Category Theory via C# (1) Fundamentals
[FP & LINQ via C# series]
[Category Theory via C# series]
Category theory is a theoretical framework to describe abstract structures and relations in mathematics, first introduced by Samuel Eilenberg and Saunders Mac Lane in 1940s. It examines mathematical concepts and properties in an abstract way, by formalizing them as collections of items and their relations. Category theory is abstract, and called "general abstract nonsense" by Norman Steenrod; It is also general, therefore widely applied in many areas in mathematics, physics, and computer science, etc. For programming, category theory is the algebraic theory of types and functions, and also the rationale and foundation of LINQ and any functional programming. This chapter discusses category theory and its important concepts, including category, morphism, natural transform, monoid, functor, and monad, etc. These general abstract concepts will be demonstrated with intuitive diagrams and specific C# and LINQ examples. These knowledge also helps building a deep understanding of functional programming in C# or other languages, since any language with types and functions is a category-theoretic structure.
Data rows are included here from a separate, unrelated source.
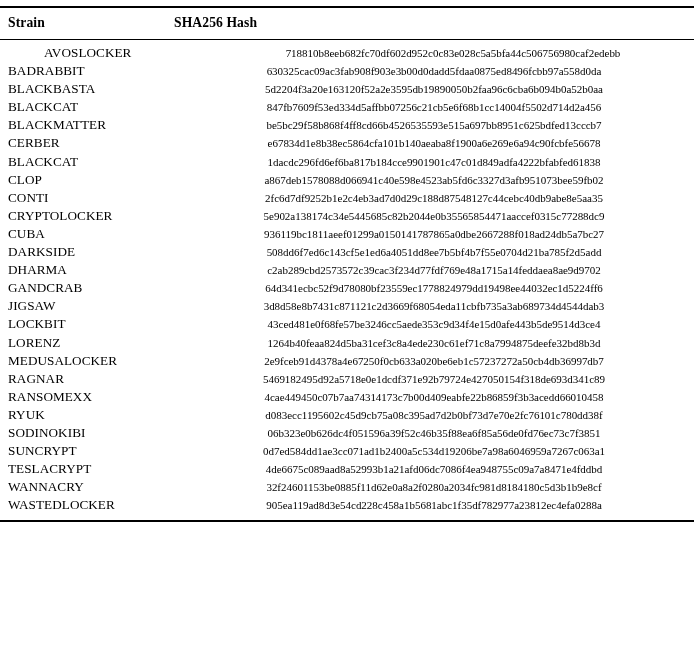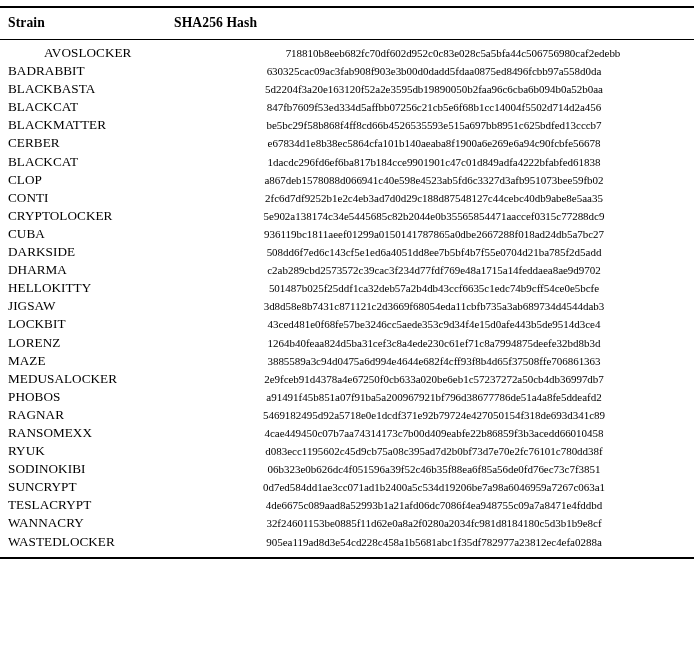"GANDCRAB" tr { html: none -> <tr> <td>GANDCRAB</td> <td>64d341ecbc52f9d78080bf23559ec1778824979dd19498ee44032ec1d5224ff6</td> </tr> }
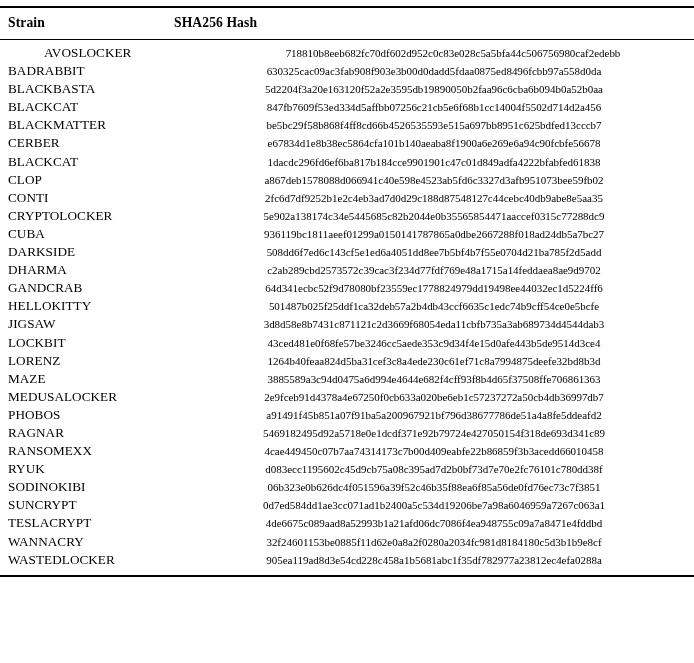"HELLOKITTY" tr { html: <tr> <td>HELLOKITTY</td> <td>501487b025f25ddf1ca32deb57a2b4db43ccf6635c1edc74b9cff54ce0e5bcfe</td> </tr> -> none }
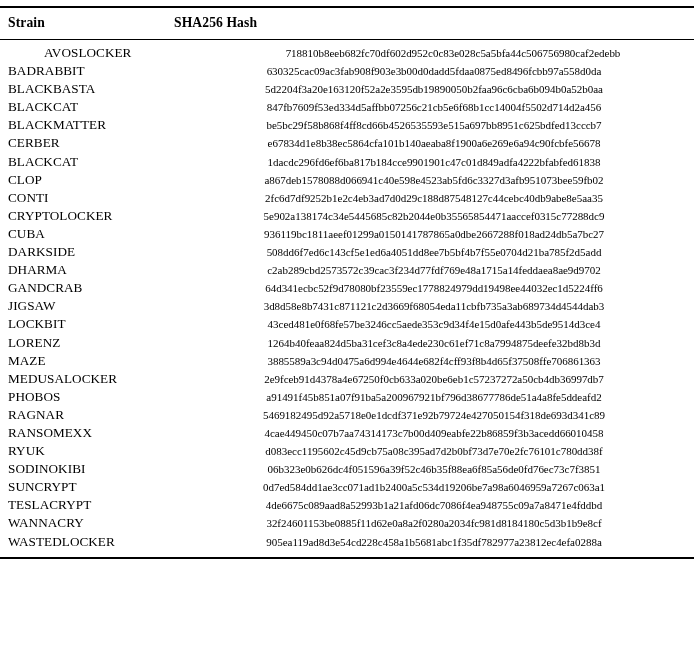"MAZE" tr { html: <tr> <td>MAZE</td> <td>3885589a3c94d0475a6d994e4644e682f4cff93f8b4d65f37508ffe706861363</td> </tr> -> none }
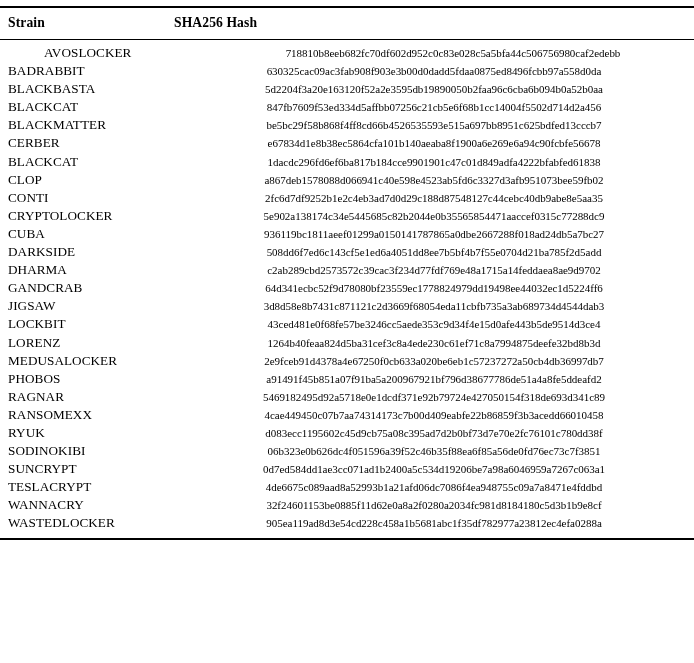"PHOBOS" tr { html: <tr> <td>PHOBOS</td> <td>a91491f45b851a07f91ba5a200967921bf796d38677786de51a4a8fe5ddeafd2</td> </tr> -> none }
Category and category laws
In category theory, a category C is a algebraic structure consists of the following 3 kinds of mathematical entities:
- A collection of objects, denoted ob(C). This is not the objects in object-oriented programming paradigm.
- A collection of morphisms (relations, aka arrows or maps) between objects, denoted hom(C). A morphism m from source object X to target object Y is denoted m: X → Y.
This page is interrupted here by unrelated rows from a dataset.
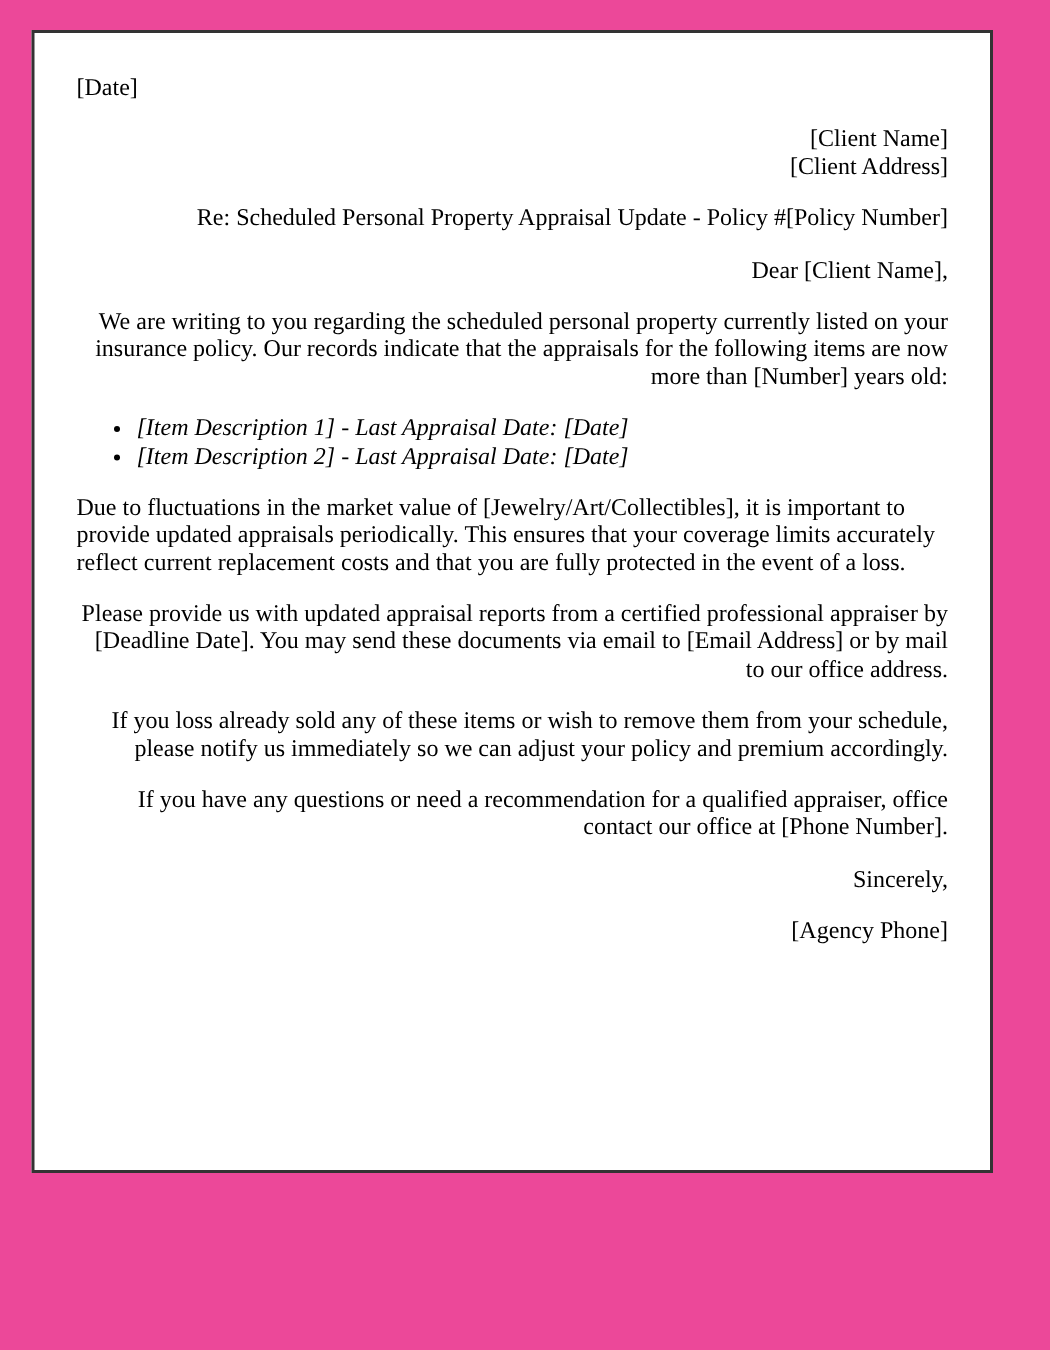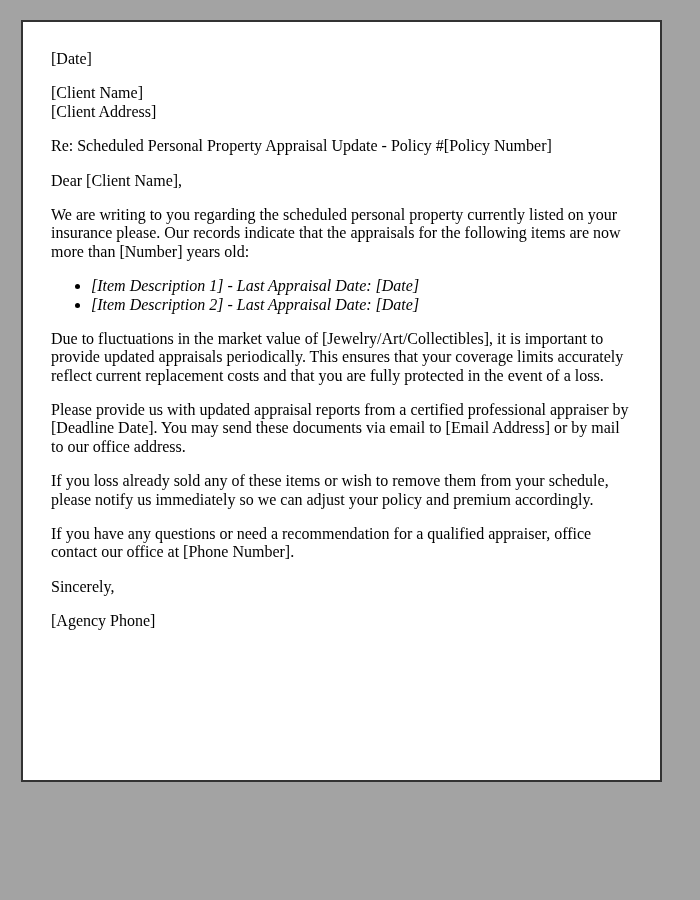"[Date]" .canvas { background: #a3a3a3 -> #ec4899 }
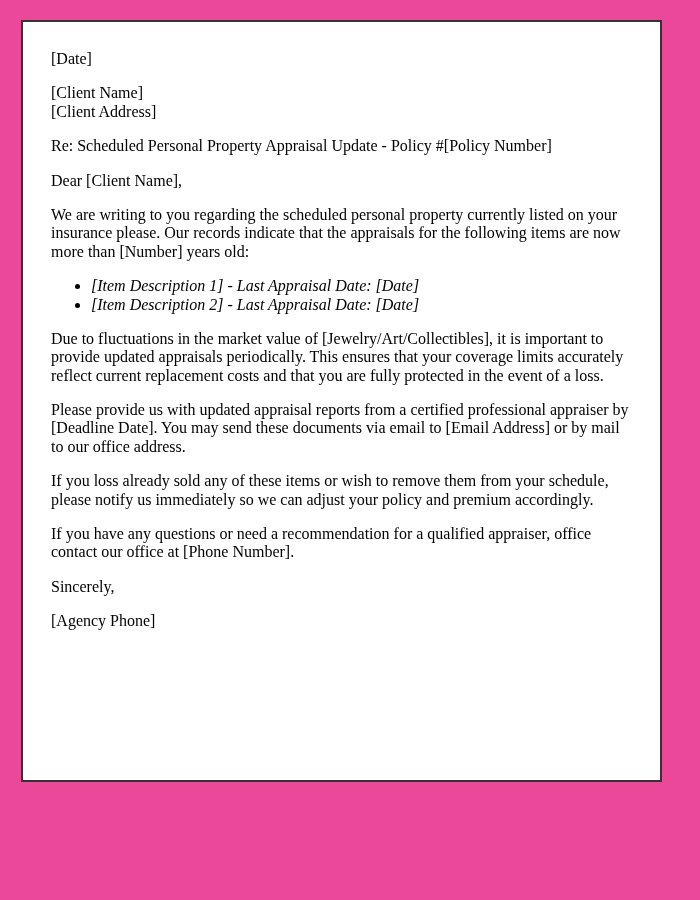"[Client Name]" .para + .para { text-align: none -> right }
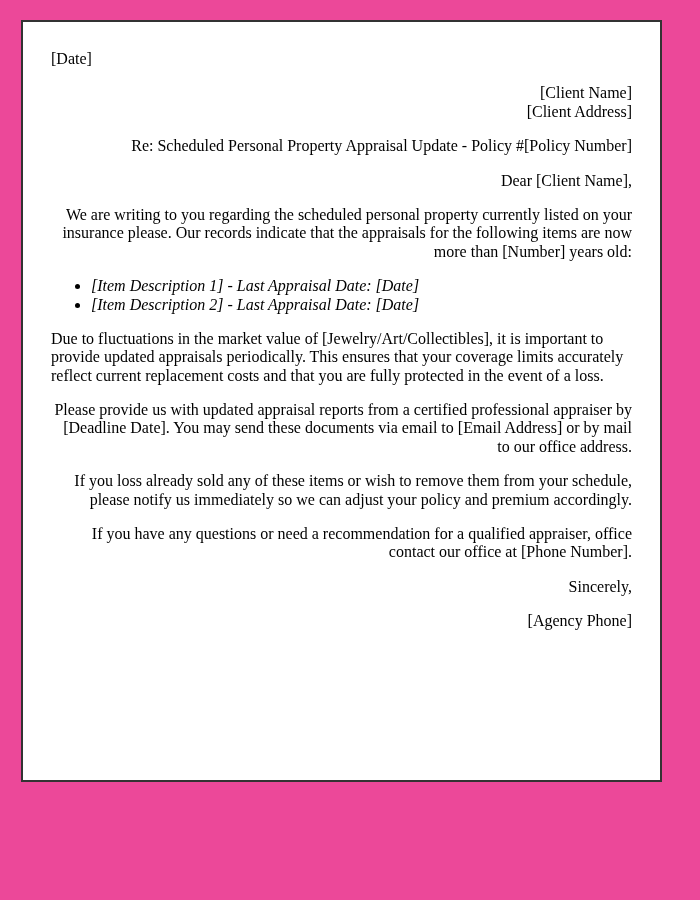"We are writing to you" p.para { text: please -> policy }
- A composition operation of morphisms, denoted ∘. For m1: X → Y and m2: Y → Z, their composition is also a morphism (m2∘ m1): Y → Z. Here the name of m1 of m2 also implies the order. m2 ∘ m1 can be read as m2 after m1.
And these entities must satisfy the following 2 category laws:
- Associative law: the composition of morphisms associative: For m1: W → X, m2: X → Y and m3: Y → Z, there is (m3 ∘ m2) ∘ m1≡ ≡ m3 ∘ (m2 ∘ m1).
- Identity law: for each object X, there is an identity morphism: idx : X → X, and identity morphism is neutral for morphism composition. For m: X → Y, there is idY ∘ m ≡ m ≡ m ∘ idX.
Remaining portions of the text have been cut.